• Task statement:
Only the pictures are to be omitted; every entry beneath should otherwise be duplicated exactly.

• Excerpted data:

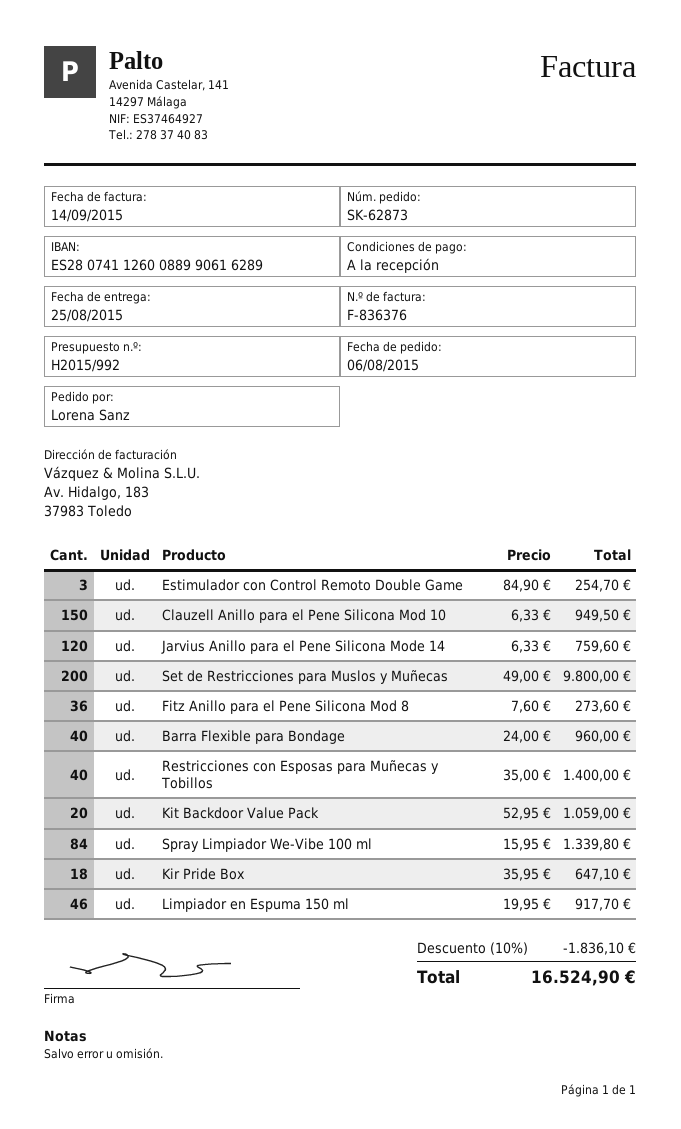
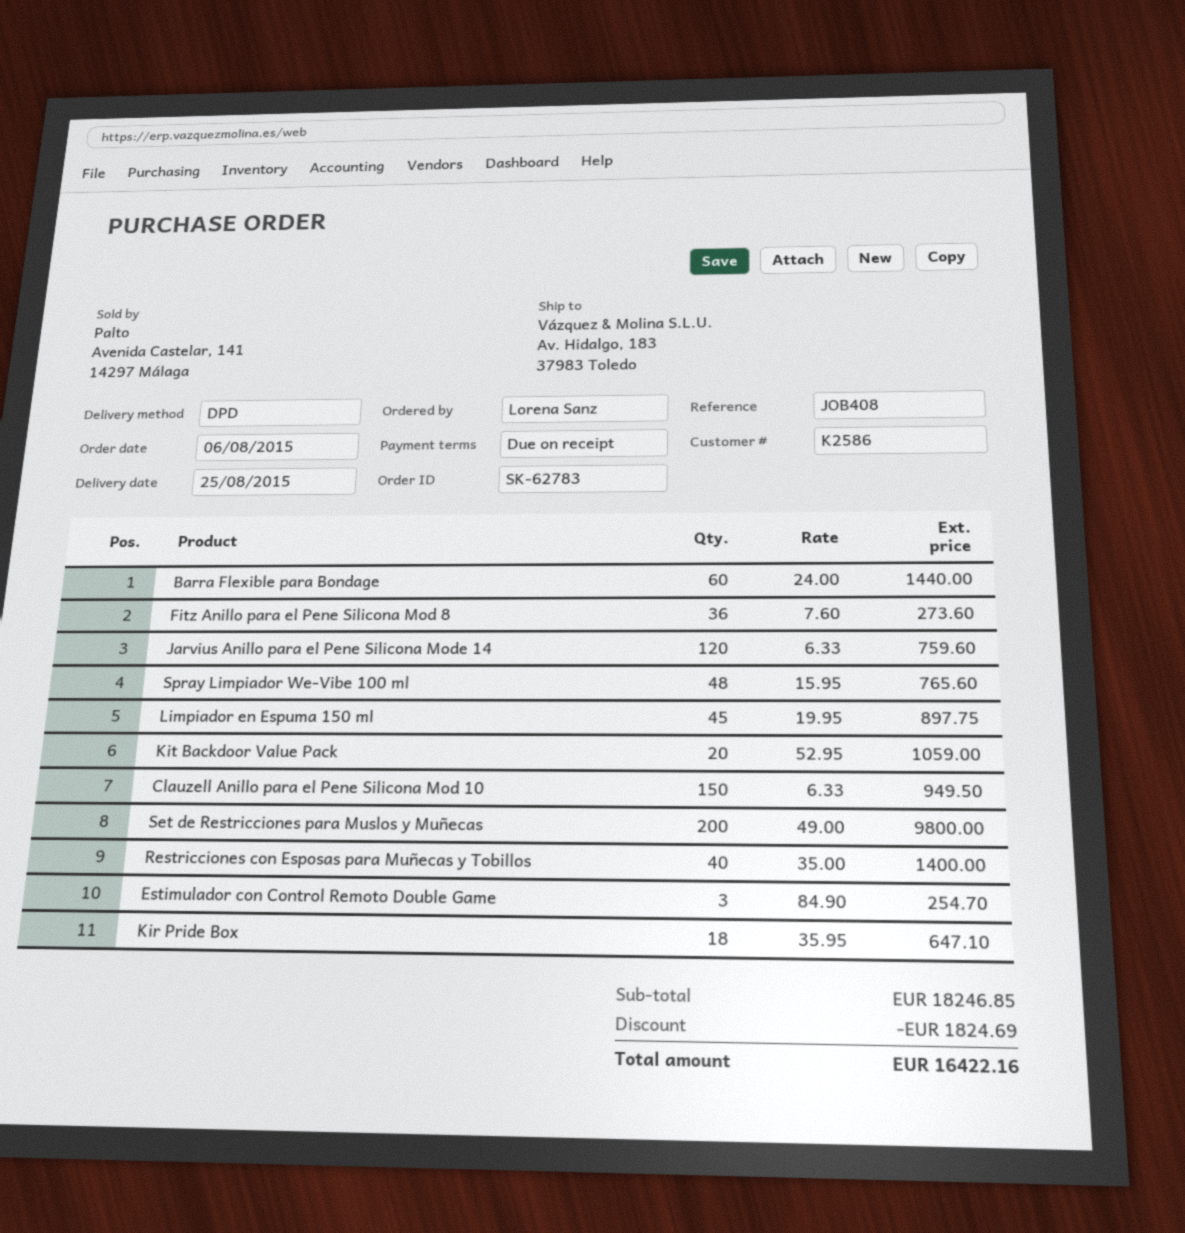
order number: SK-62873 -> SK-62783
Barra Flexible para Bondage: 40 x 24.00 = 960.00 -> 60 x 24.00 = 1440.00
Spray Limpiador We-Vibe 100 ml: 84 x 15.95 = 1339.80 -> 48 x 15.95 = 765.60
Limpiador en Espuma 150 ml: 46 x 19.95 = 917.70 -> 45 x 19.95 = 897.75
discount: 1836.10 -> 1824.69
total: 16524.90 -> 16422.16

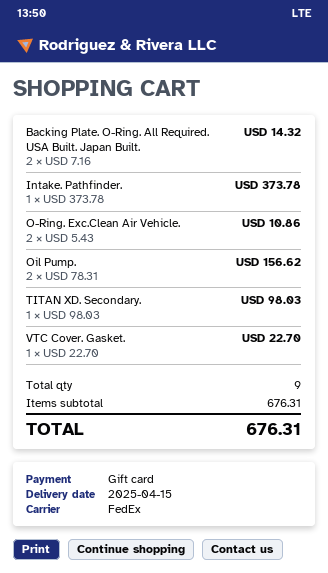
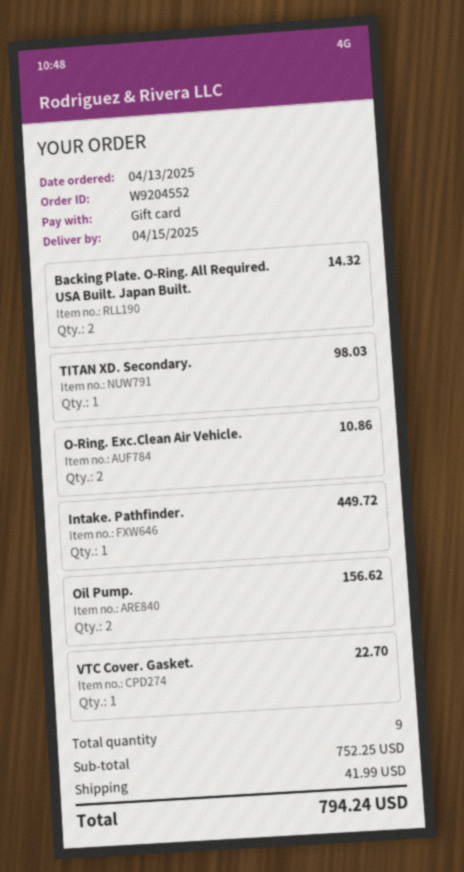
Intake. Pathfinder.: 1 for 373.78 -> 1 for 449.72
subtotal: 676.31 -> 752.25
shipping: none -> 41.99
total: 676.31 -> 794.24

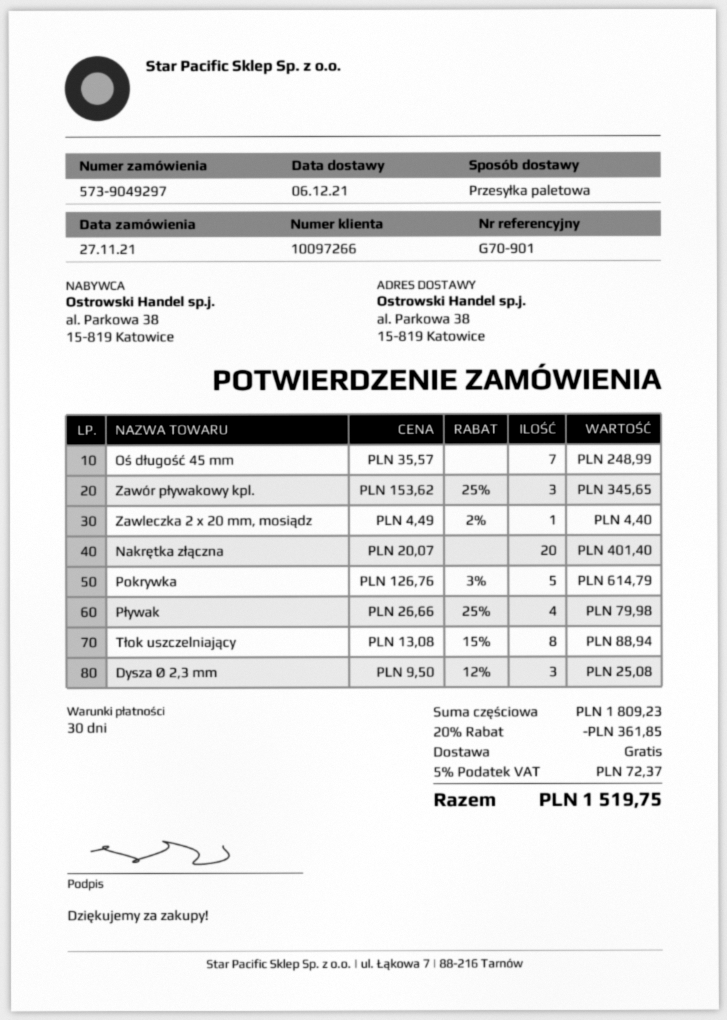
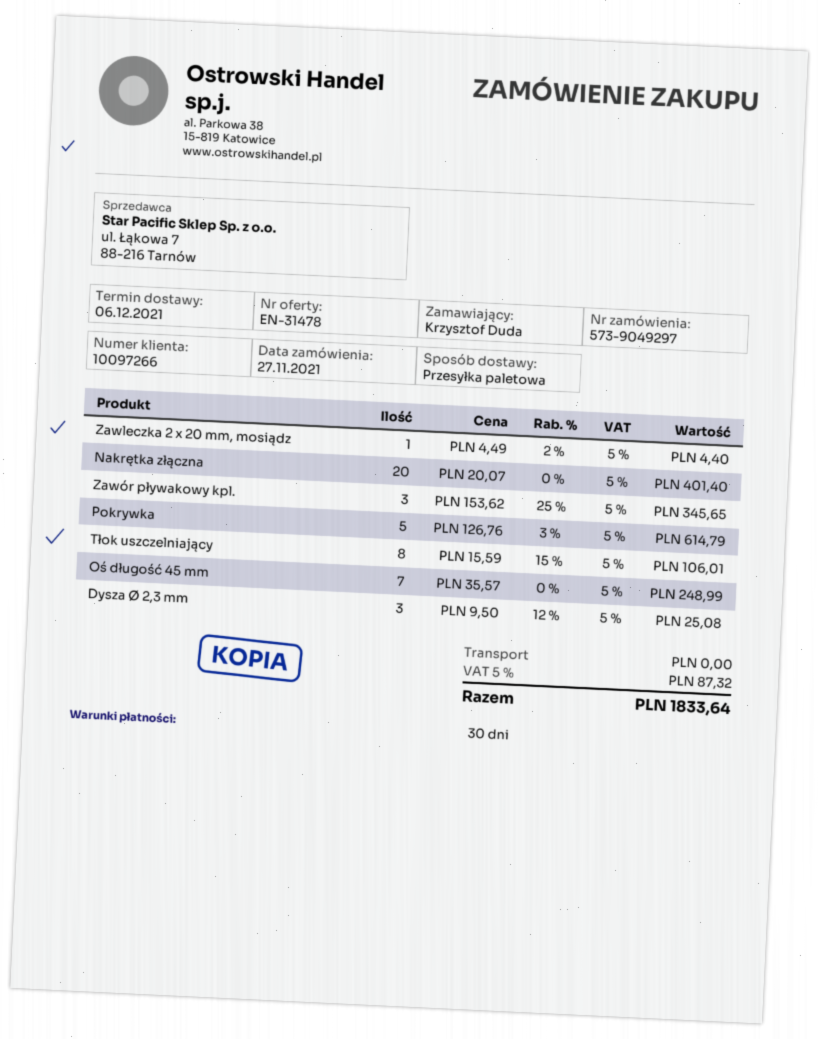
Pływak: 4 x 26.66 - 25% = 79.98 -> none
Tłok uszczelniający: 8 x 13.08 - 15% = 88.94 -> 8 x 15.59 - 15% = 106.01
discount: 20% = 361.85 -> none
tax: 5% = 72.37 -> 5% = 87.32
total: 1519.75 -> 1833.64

• Written response:
order number: SK-62873 -> SK-62783
Barra Flexible para Bondage: 40 x 24.00 = 960.00 -> 60 x 24.00 = 1440.00
Spray Limpiador We-Vibe 100 ml: 84 x 15.95 = 1339.80 -> 48 x 15.95 = 765.60
Limpiador en Espuma 150 ml: 46 x 19.95 = 917.70 -> 45 x 19.95 = 897.75
discount: 1836.10 -> 1824.69
total: 16524.90 -> 16422.16

Intake. Pathfinder.: 1 for 373.78 -> 1 for 449.72
subtotal: 676.31 -> 752.25
shipping: none -> 41.99
total: 676.31 -> 794.24

Pływak: 4 x 26.66 - 25% = 79.98 -> none
Tłok uszczelniający: 8 x 13.08 - 15% = 88.94 -> 8 x 15.59 - 15% = 106.01
discount: 20% = 361.85 -> none
tax: 5% = 72.37 -> 5% = 87.32
total: 1519.75 -> 1833.64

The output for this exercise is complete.